◆ **Instructions to follow**:
Return all of the data below verbatim and exclude every picture.

#### Provided information ####

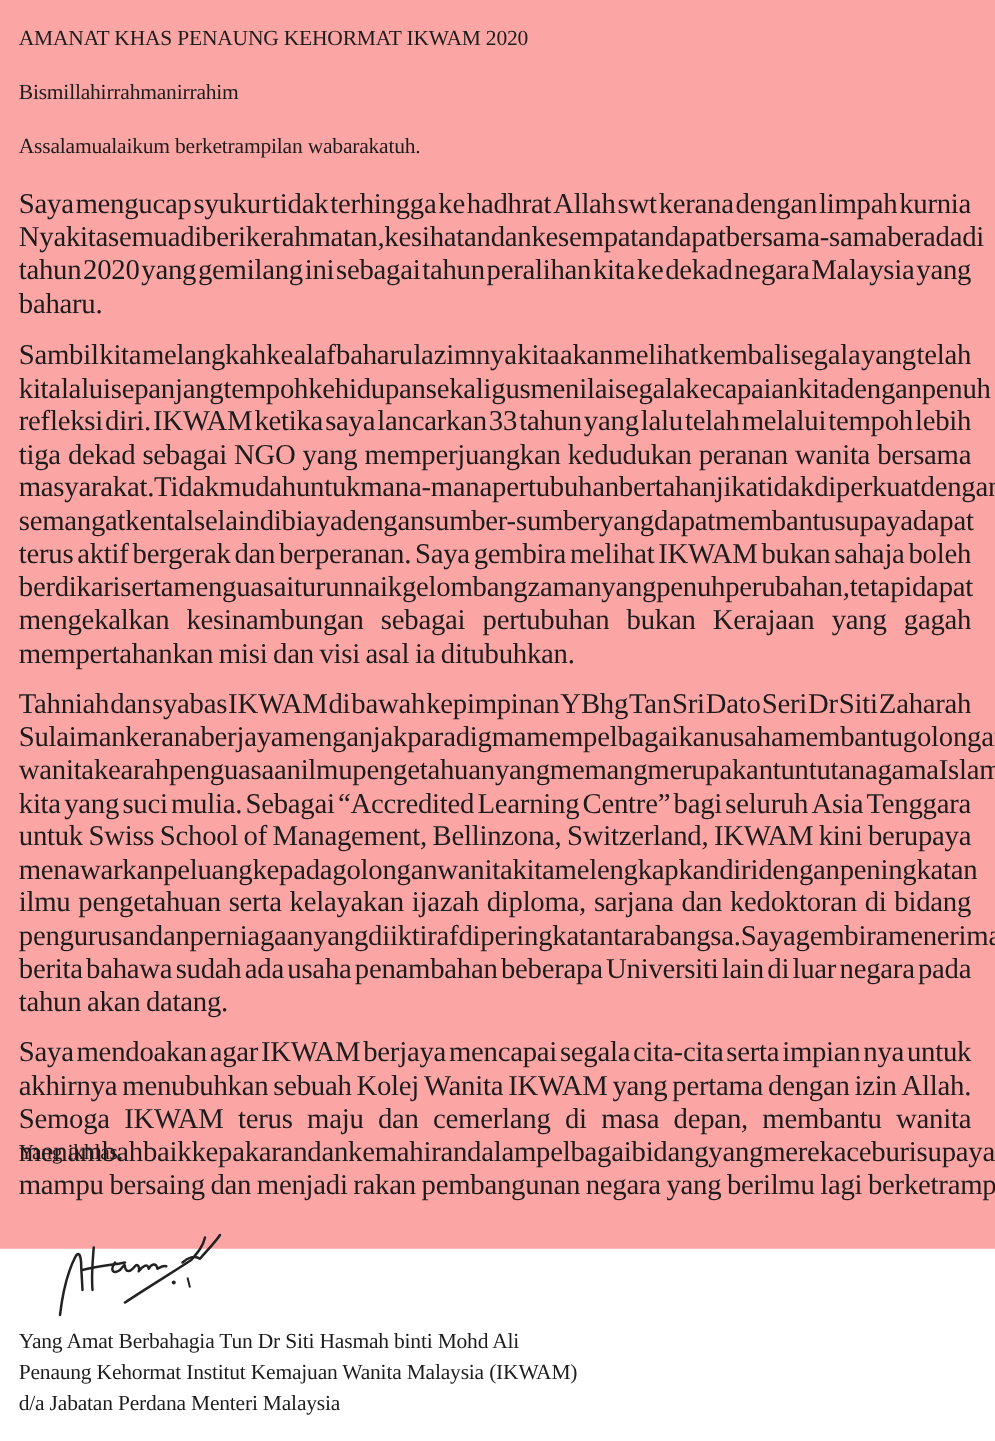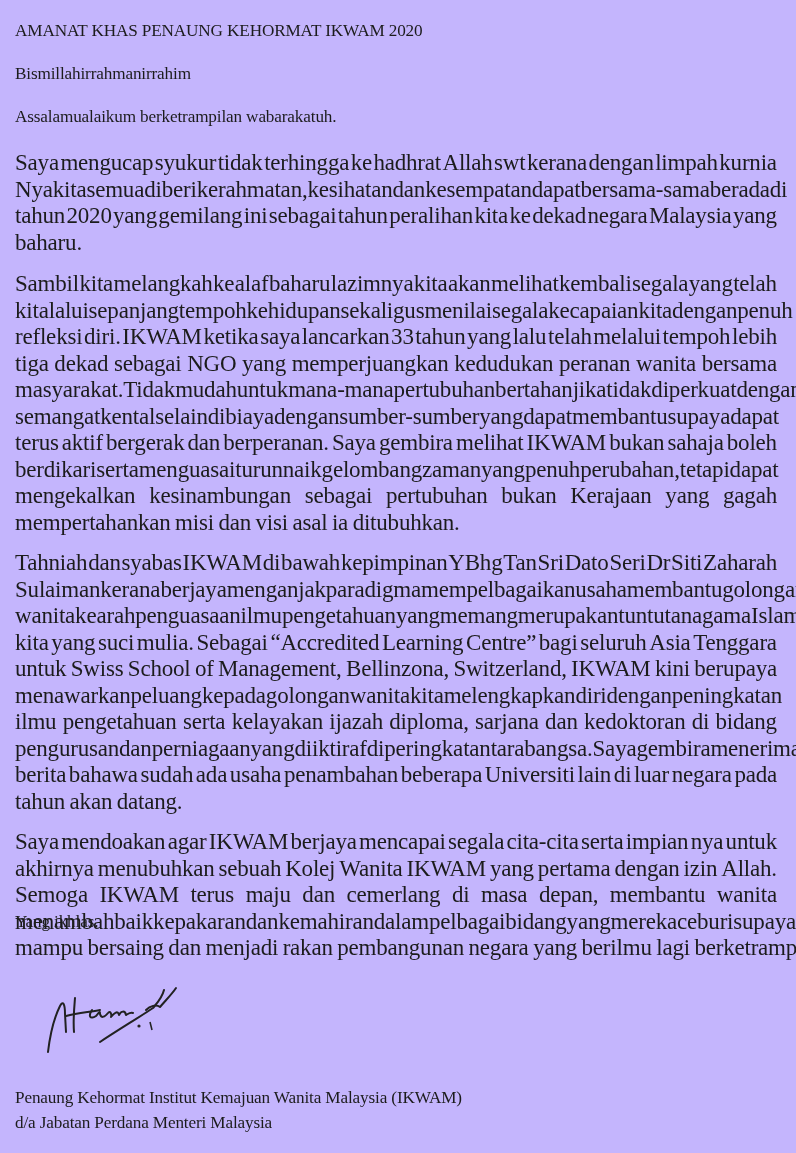--- a/index.html
+++ b/index.html
@@ -19,8 +19,8 @@
     position: absolute;
     left: 0; top: 0;
     width: 796px;
-    height: 1153px;
-    background: #c4b5fd;
+    height: 999px;
+    background: #fca5a5;
   }
   .line {
     position: absolute;

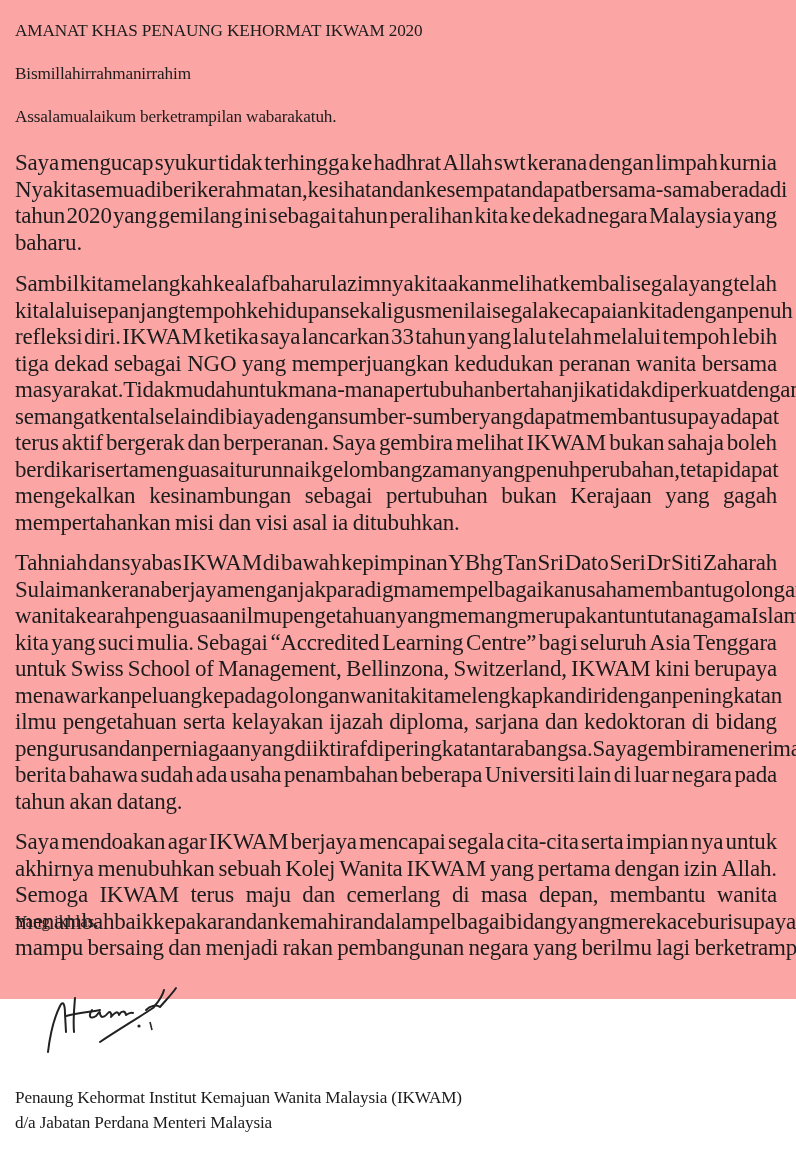--- a/index.html
+++ b/index.html
@@ -467,6 +467,7 @@
     <path d="M112,42 L114,50" stroke="#222" stroke-width="1.6" fill="none"></path>
   </svg>
 
+  <div class="line" style="top:1062px;">Yang Amat Berbahagia Tun Dr Siti Hasmah binti Mohd Ali</div>
   <div class="line" style="top:1087px;">Penaung Kehormat Institut Kemajuan Wanita Malaysia (IKWAM)</div>
   <div class="line" style="top:1112px;">d/a Jabatan Perdana Menteri Malaysia</div>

####

◆ **Answer space**:
--- a/index.html
+++ b/index.html
@@ -19,8 +19,8 @@
     position: absolute;
     left: 0; top: 0;
     width: 796px;
-    height: 1153px;
-    background: #c4b5fd;
+    height: 999px;
+    background: #fca5a5;
   }
   .line {
     position: absolute;

--- a/index.html
+++ b/index.html
@@ -467,6 +467,7 @@
     <path d="M112,42 L114,50" stroke="#222" stroke-width="1.6" fill="none"></path>
   </svg>
 
+  <div class="line" style="top:1062px;">Yang Amat Berbahagia Tun Dr Siti Hasmah binti Mohd Ali</div>
   <div class="line" style="top:1087px;">Penaung Kehormat Institut Kemajuan Wanita Malaysia (IKWAM)</div>
   <div class="line" style="top:1112px;">d/a Jabatan Perdana Menteri Malaysia</div>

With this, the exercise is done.